The move follows previous announcements that technology from the PGP Security division would be folded into other Network Associates' products after the divestment in February of the unit's core firewall business to Secure Computing Inc. Elements of the Cybercop product have already found a way into ThreatScan, a new tool from the McAfee Security stable. This is intended to routinely schedule virus vulnerability scans and updated signatures to report on unprotected, unmanaged, infected and virus-vulnerable machines. ThreatScan works alongside the company's Virus Security Policy Management console, ePolicy Orchestrator.
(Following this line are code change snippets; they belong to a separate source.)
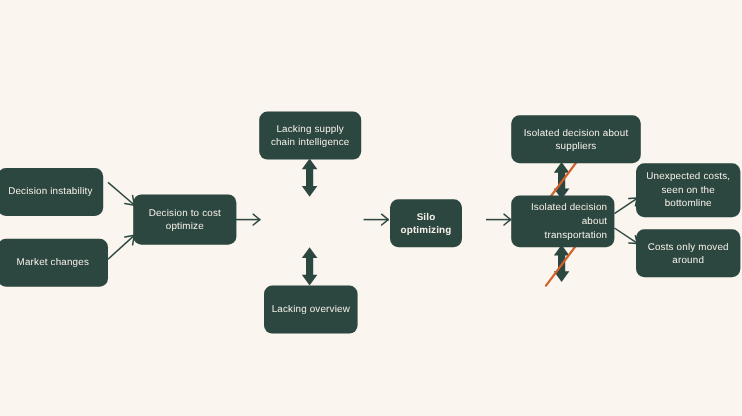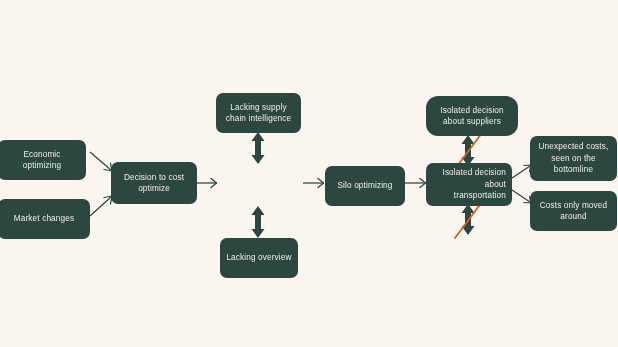--- a/index.html
+++ b/index.html
@@ -124,45 +124,45 @@
     </g>
 
     <g>
       <line class="edge-line" x1="512" y1="190" x2="530" y2="202"></line>
       <polyline class="edge-head" points="524,202.5 531,203 529.5,196.5"></polyline>
     </g>
 
   </svg>
 
   <div class="node" style="left:-2px; top:140px; width:88px; height:36px;">
-    <span>Economic optimizing</span>
+    <span>Decision instability</span>
   </div>
 
   <div class="node" style="left:-2px; top:199px; width:92px; height:30px;">
     <span>Market changes</span>
   </div>
 
   <div class="node" style="left:111px; top:162px; width:86px; height:42px;">
     <span>Decision to cost optimize</span>
   </div>
 
   <div class="node" style="left:216px; top:93px; width:85px; height:38px;">
     <span>Lacking supply chain intelligence</span>
   </div>
 
 
   <div class="node" style="left:220px; top:238px; width:78px; height:17px;">
     <span>Lacking overview</span>
   </div>
 
-  <div class="node" style="left:325px; top:166px; width:80px; height:33px;">
+  <div class="node" style="left:325px; top:166px; width:60px; height:33px;font-weight:bold;">
     <span>Silo optimizing</span>
   </div>
 
-  <div class="node" style="left:426px; top:96px; width:92px; height:38px;border-radius:12px;">
+  <div class="node" style="left:426px; top:96px; width:108px; height:38px;">
     <span>Isolated decision about suppliers</span>
   </div>
 
   <div class="node" style="left:426px; top:163px; width:86px; height:43px;text-align:right;">
     <span>Isolated decision about transportation</span>
   </div>
 
 
   <div class="node" style="left:530px; top:136px; width:87px; height:45px;">
     <span>Unexpected costs, seen on the bottomline</span>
Meanwhile, the Sniffer Technologies network analyzer arm is working to add an intrusion-detection module to its popular Sniffer product suite in the next three months, which will also draw on CyberCop Scanner intrusion-detection and risk-assessment programs. By incorporating aspects of CyberCop, such as tracer packet firewall testing to provide audits of firewalls and routers, it is expected that the new Sniffer intrusion-detection module will not only help check the network perimeter, but also check inside the boundaries. The idea behind this is that checks for viruses and other potentially malicious behavior need to be made at internal PCs and servers as well at the edge of the network.

Back in October 2001 Network Associates said to would be wrapping much of the remaining PGP Security technology into its McAfee Security and Sniffer Technologies portfolios. And on May 2, the company announced an agreement with Internet Security Systems Inc to share the technologies the companies need to develop next-generation security solutions.